Exchange BC/DR Part 1: Choosing an Email Continuity Solution

These days few phrases are hotter in the technology industry than “Business Continuity and Disaster Recovery”, or “BC/DR” for those of you who love a good buzz word. While BC/DR is nothing new, disasters such as 9/11 and Hurricane Katrina have highlighted the fact that almost anything can, and given enough time; will happen. Whatever it may be, widespread power outages, flooding, hurricanes, tornadoes, or terrorism, if your business doesn’t have a BC/DR plan, your business doesn’t have a prayer.

Background

Recently I was asked to lead my company’s BC/DR initiative. The first phase of the larger project was to find and implement a BC/DR solution for our Microsoft Exchange Messaging systems. What I learned during the evaluation process is that, for the most part, current Exchange Continuity offerings can be classified within 3 categories:

  1. 3rd-party hosted systems: A 3rd party hosts a full or partial copy of your Exchange data in remote data centers. Depending on the provider, and how much your willing to spend, the size of the available archive varies.
  2. Software-based, internally hosted systems: Just like may other applications in your environment, you buy a server (or several servers), install and configure the application, and you’re good to go.
  3. Appliance-based solutions: Install an appliance, perform a very simple configuration, and you’re good to go.

Before I go into details about why we chose the solution we did, here’s a quick breakdown of our messaging environment.

Our current architecture consists of a single Microsoft Exchange server with 3 mailbox stores, as well as public folder data. The total size on disk of all of our Exchange data is under 200GB. We also have a single front-end server running Outlook Web Access. In addition to our corporate headquarters, we have 2 remote sales offices, and nearly 100 field reps working out of their homes. In total we have fewer than 500 users, the majority of whom connect to the server via Microsoft Outlook (2003, 2007) running in cached mode. Outlook connections are initiated from local PCs, Terminal Servers, and remotely over our VPN or via RPC over HTTP. We do not use Blackberry devices, but we do rely heavily on Windows Mobile Messaging from Smart Phones and other mobile devices.


What We Didn’t Choose

I don’t want to name the names of the solutions we didn’t choose. I think it’s important that you start any evaluation process with a clean slate. Besides, every environment is different, and what worked for us very likely will not be what makes sense for you. I will, however; explain why solutions were eliminated, and why we arrived at our eventual decision.

3rd Party Hosted

The 3rd party solution we looked at was recommended to me by a former coworker. It is a Linux-based solution. There’s nothing wrong with Linux, of course, but it’s important to point out that with this type of solution your replicating Windows data to a Linux environment; which means it’s not going to work exactly like Exchange on Windows does. Depending on what features of the Exchange platform you utilize, this may or may not matter.

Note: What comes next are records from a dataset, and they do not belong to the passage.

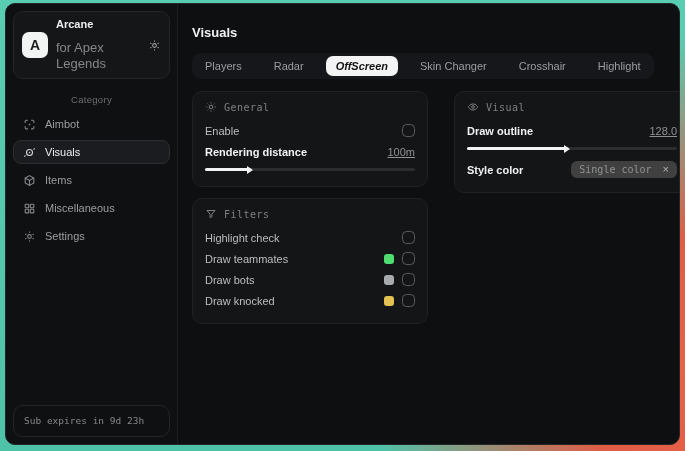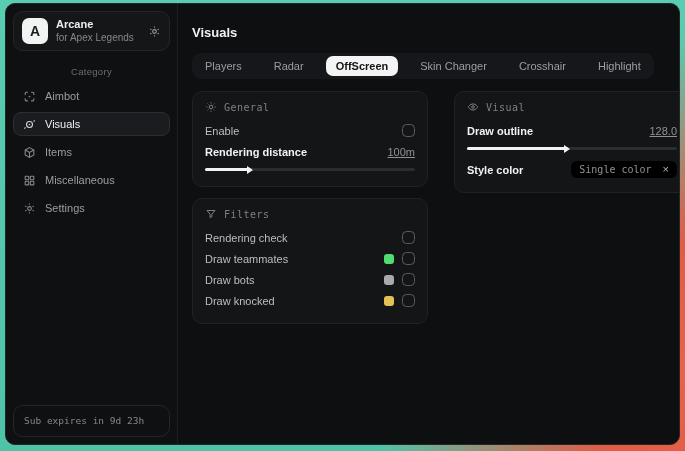--- a/index.html
+++ b/index.html
@@ -25,7 +25,7 @@
     display:grid; place-items:center; font-weight:bold; font-size:14px; flex:none; }
   .app-meta{ line-height:1.25; }
   .app-name{ font-size:11px; font-weight:bold; color:#ededee; }
-  .app-sub{ font-size:10px; color:#85888b; }
+  .app-sub{ font-size:13px; color:#85888b;margin-top:8px; }
   .hdr-gear{ margin-left:auto; color:#9a9da0; display:flex; }
   .category{ margin:15px 15px 5px; font-size:9.5px; color:#6b6e71; letter-spacing:.3px;text-align:center; }
   nav{ display:flex; flex-direction:column; gap:4px; margin:2px 7px; }

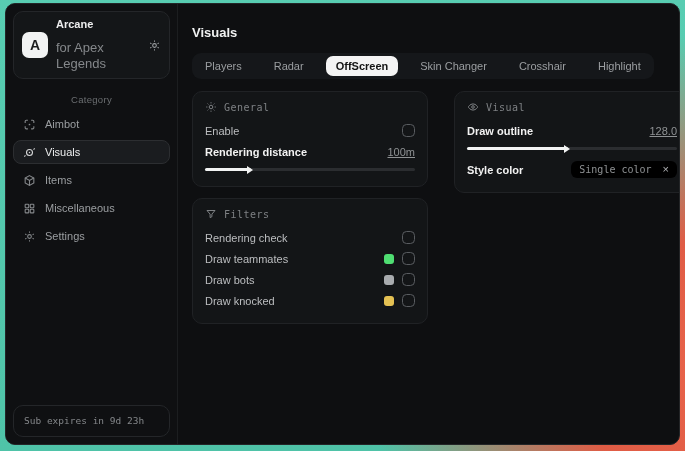--- a/index.html
+++ b/index.html
@@ -46,7 +46,7 @@
     padding:3px; gap:12px; }
   .tab{ padding:4px 10px; font-size:11px; color:#9b9ea1; border-radius:7px; cursor:pointer;
     white-space:nowrap; }
-  .tab.selected{ background:#f4f4f4; color:#141414; font-weight:bold; }
+  .tab.selected{ background:#f4f4f4; color:#141414; font-weight:bold;font-style:italic; }
   .panels{ margin-top:12px; display:flex; gap:26px; align-items:flex-start; }
   .pcol{ width:236px; display:flex; flex-direction:column; gap:11px; }
   .panel{ background:#131517; border:1px solid #202225; border-radius:10px;

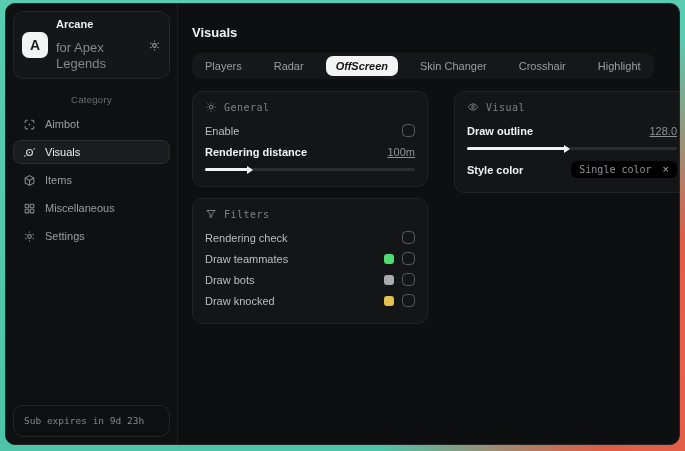--- a/index.html
+++ b/index.html
@@ -70,7 +70,7 @@
   .slider-thumb{ position:absolute; right:-2px; top:50%; transform:translateY(-50%);
     width:0; height:0; border-left:6px solid #f2f3f3;
     border-top:4px solid transparent; border-bottom:4px solid transparent; }
-  .select{ display:flex; align-items:center; gap:11px; background:#000000; border-radius:6px;
+  .select{ display:flex; align-items:center; gap:11px; background:#404040; border-radius:6px;
     padding:3px 8px; cursor:pointer; }
   .select-val{ font-family:"DejaVu Sans Mono", monospace; font-size:10px; color:#8f9294; }
   .select-x{ font-size:11px; color:#b2b4b6; line-height:1; cursor:pointer; }

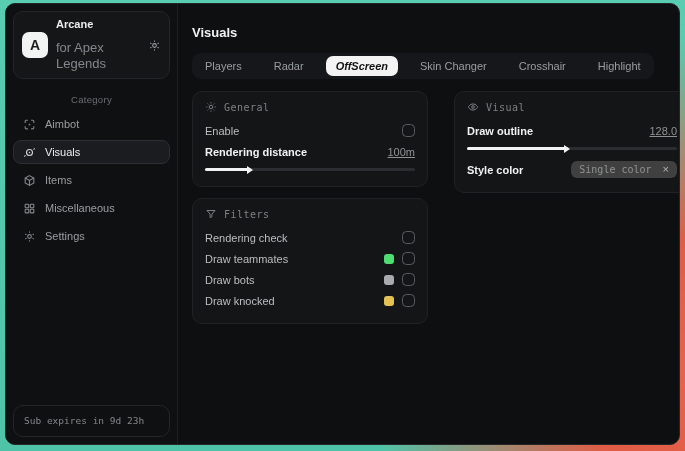--- a/index.html
+++ b/index.html
@@ -207,7 +207,7 @@
             <span>Filters</span>
           </div>
           <div class="row">
-            <span class="lbl">Rendering check</span>
+            <span class="lbl">Highlight check</span>
             <span class="rgt">
               <span class="checkbox"></span>
             </span>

The footprint of the hosted solution was relatively small. We would have needed to add one server to facilitate replication. The simplicity, however; comes at a cost. There is no support for OWA, Windows Mobile Messaging, or integrated VOIP applications such as Cisco Unity. While we might have been able to live without OWA, the lack of Mobile Messaging and Unity support were show stoppers.

On the positive side, the solution is hosted in highly-secure, tier 3 data centers. It’s about as secure as an off site solution can be. While not relevant for my environment, Blackberry support is extensive. A variety of archival and discovery options are available as well. Neither is part of the standard continuity package, however; and the costs rise quickly as you add those features to your annual plan (we were quoted roughly 20K annually, with a 30 day available archive).

Software-based

The two software-based solutions we looked at were remarkably similar. Even the user interfaces had a number of frightening similarities. Both solutions would require us to place bridgehead servers in both our headquarters, and our disaster recovery site to facilitate replication. Additionally, one of the solutions we considered would have also required that we place a Microsoft SQL Server in each location.

Both solutions provided explicit support for Blackberry devices as well as OWA. In each case the vendors told us that, although they had no explicit support for Mobile Messaging or Cisco Unity, they didn’t see any reason why they wouldn’t work. I was a little put off by the fact that neither could say for sure if they had any customers using either Mobile Messaging or Unity services.

As I said, both of the software-based solutions worked in a similar manner. When a disaster event is triggered, the software, for lack of a better description, rewrites a number of Active Directory Exchange attributes, such that the new values point to the server running the BC/DR software, instead of your (presumably unavailable) Exchange server. Replication is achieved by replaying Exchange log files on the BC/DR server. There are validation checks in place that prevent corrupt data from being replicated to the DR device. Neither solution required any additional software be installed on the production Exchange server. This is important for two reasons. Firstly there’s not additional load placed on your Exchange server. Secondly, should you have any issues with your Exchange server, it’s a safe bet that Microsoft isn’t going to work with you until after you’ve uninstalled the agent.

While corruption prevention should be a no brainier, not all email BC/DR solutions do it. Be sure that any solution your looking at can prevent corrupt data from being replicated to your DR site.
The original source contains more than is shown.